Data entries
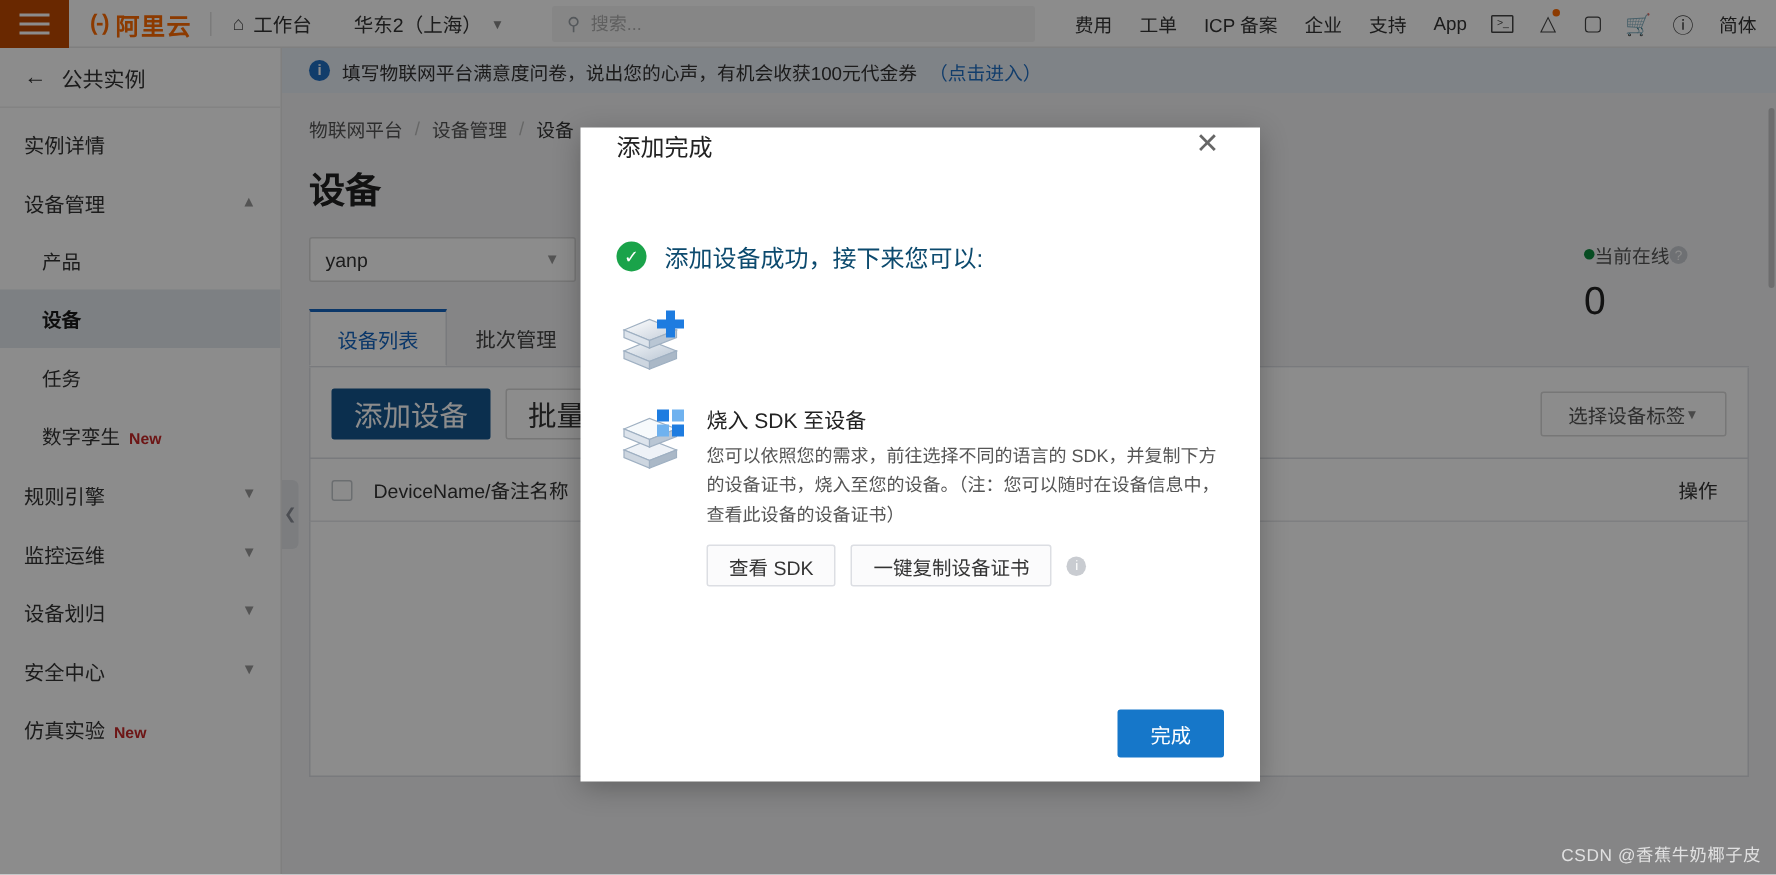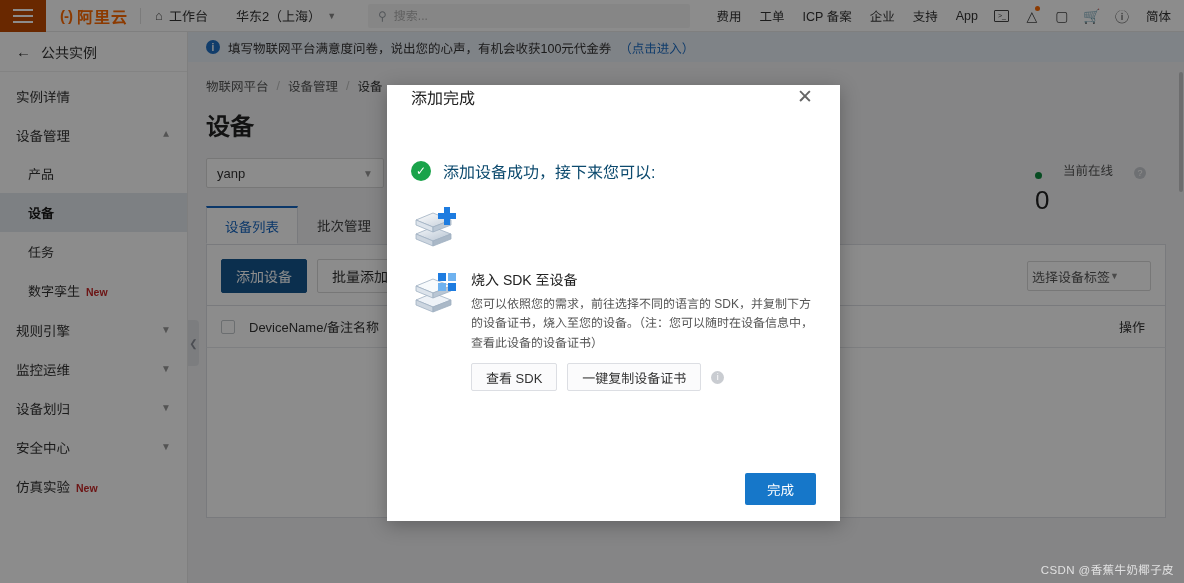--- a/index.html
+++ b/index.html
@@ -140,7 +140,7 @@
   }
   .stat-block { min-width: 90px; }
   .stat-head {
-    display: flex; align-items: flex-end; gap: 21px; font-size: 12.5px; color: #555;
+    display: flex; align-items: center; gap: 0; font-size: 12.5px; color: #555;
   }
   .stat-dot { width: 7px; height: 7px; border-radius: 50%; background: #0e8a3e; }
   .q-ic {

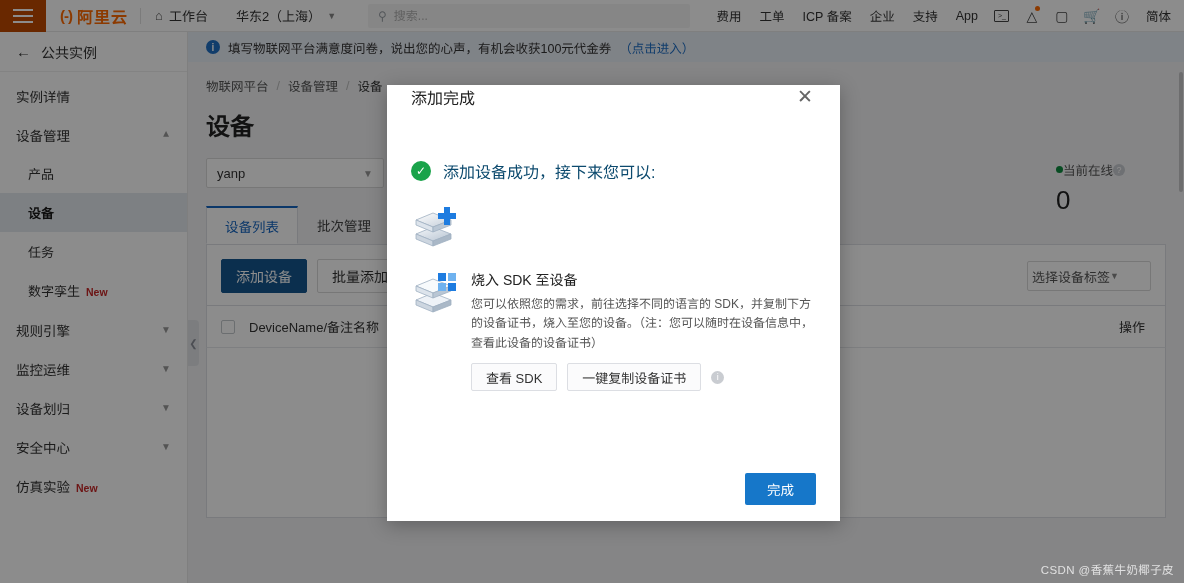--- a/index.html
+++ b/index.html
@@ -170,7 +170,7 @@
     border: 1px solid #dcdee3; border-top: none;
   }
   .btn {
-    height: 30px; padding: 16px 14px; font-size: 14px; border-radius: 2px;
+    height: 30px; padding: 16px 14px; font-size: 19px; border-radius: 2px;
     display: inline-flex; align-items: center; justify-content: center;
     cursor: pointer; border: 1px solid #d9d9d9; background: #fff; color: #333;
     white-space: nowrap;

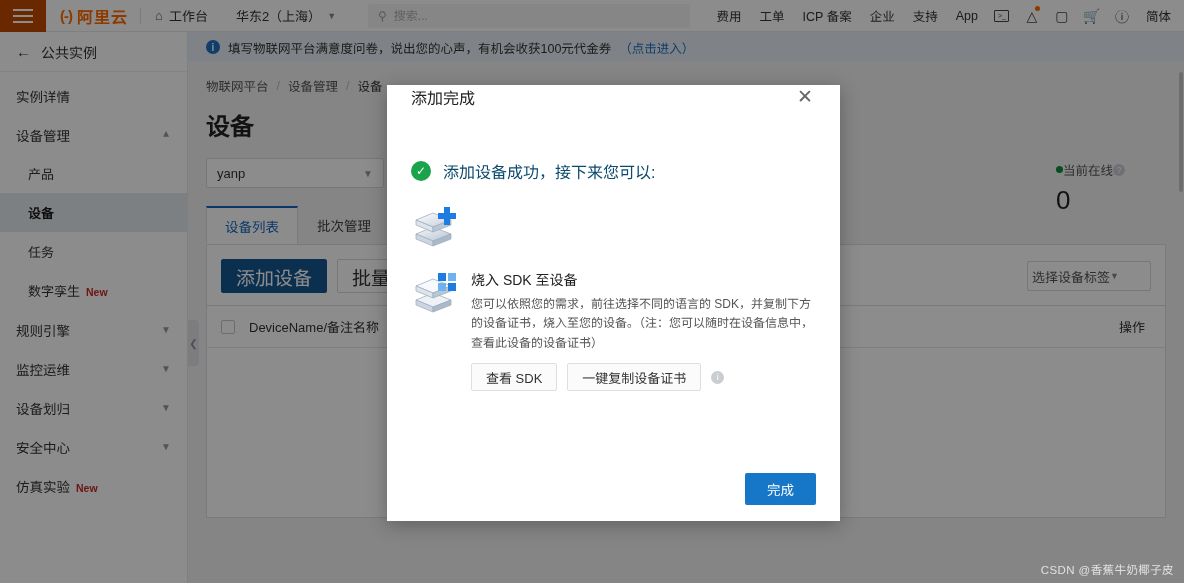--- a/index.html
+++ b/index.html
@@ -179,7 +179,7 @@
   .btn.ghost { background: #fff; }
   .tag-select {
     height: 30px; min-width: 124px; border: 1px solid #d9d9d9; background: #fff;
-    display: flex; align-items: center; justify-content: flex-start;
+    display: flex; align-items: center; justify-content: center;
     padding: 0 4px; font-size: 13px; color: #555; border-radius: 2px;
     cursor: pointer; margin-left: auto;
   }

◆ **What you have to do**: The number of lines in the data holding the string "content" is the whole answer.

◆ **Task answer**: 3